When one looks in the box, whatever remains, however improbable, must be the cat.

Reactor

The Knight is the tenth novel by French fantasy writer (and Grand Prix de l’Imaginaire winner) Pierre Pevel, and the fourth to be published in English translation.

Gollancz brought Pevel to the attention of the Anglophone reading public with his Cardinal’s Blades (Les Lames du Cardinal) trilogy—Dumas-inspired novels of swashbuckling conspiracy, Parisian mud, and Spanish dragons. Now they’re following up with The Knight (Le Chevalier), a much more straightforward epic fantasy.

It’s not quite as fun.

The Knight is the story of Lorn Askarian, a close friend of the prince of the High Kingdom and a respected officer, who is convicted of a crime and spends three years in an inimical prison. When he’s freed by the fiat of the aging, all-but-incapable High King (a High King manipulated into this act by a mysterious group of men called “the Guardians,” who insist Lorn has an important destiny), he’s not the same man he was before. He’s been marked by a force known as the Dark, and left subject to black moods and unexpected rages.

And determined upon revenge. But the King has a job for him, nonetheless, and Lorn is willing to go along because it will bring him closer to his own ends.

During the King’s infirmity, the Queen and her advisors have been negotiating a treaty to cede the city of Angborn to the High Kingdom’s historic enemy, Yrgaard—a kingdom ruled by the Black Dragon, a being with an affinity for the Dark. Many of the kingdom’s nobles disapprove of this treaty, but the kingdom is in desperate want of money, and the Yrgaardians will provide coin. Lorn, tasked with rebuilding the Onyx Guard and asserting the King’s authority, decides his primary job is to defend the High Kingdom. The money would help with that.

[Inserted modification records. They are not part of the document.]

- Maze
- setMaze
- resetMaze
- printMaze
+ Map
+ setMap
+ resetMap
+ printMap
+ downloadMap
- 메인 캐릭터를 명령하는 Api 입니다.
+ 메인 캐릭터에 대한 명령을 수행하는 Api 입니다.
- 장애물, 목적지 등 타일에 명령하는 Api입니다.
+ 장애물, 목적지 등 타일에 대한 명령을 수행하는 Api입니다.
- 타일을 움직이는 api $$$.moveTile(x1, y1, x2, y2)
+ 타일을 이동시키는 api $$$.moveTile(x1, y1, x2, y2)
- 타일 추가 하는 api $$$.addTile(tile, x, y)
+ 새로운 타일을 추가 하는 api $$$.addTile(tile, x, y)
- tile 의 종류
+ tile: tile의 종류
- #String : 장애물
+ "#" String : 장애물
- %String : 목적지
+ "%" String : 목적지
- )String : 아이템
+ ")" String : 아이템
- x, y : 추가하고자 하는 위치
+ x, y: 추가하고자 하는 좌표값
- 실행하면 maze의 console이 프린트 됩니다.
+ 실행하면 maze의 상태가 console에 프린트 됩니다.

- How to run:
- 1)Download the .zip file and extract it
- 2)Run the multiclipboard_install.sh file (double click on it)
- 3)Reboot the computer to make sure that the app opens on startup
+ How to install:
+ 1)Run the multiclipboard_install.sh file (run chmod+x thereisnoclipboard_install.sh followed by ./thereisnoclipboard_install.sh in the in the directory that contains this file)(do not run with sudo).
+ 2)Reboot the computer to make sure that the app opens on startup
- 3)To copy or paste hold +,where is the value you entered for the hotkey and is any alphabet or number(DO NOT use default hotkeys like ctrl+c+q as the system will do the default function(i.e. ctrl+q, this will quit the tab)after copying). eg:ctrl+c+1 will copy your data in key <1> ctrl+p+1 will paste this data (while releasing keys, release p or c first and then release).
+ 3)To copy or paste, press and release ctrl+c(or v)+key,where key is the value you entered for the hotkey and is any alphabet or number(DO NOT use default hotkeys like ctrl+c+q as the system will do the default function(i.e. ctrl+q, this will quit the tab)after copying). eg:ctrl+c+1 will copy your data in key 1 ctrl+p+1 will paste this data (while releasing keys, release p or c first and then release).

The cession of a city wouldn’t.

Narratively, this is a rather scattered novel. While the focus stays on Lorn, it’s difficult to identify a single through-line: there are self-contained episodes within the overall story with little hint as to how they all relate together, and the book plays the age-old (and somewhat annoying) trick of hiding information known to the characters from the reader. And the especially annoying fantasy trick of having characters who know more than everyone else appear and hover mysteriously in the interstices of the action, reminding one and all that Destinies Are At Stake.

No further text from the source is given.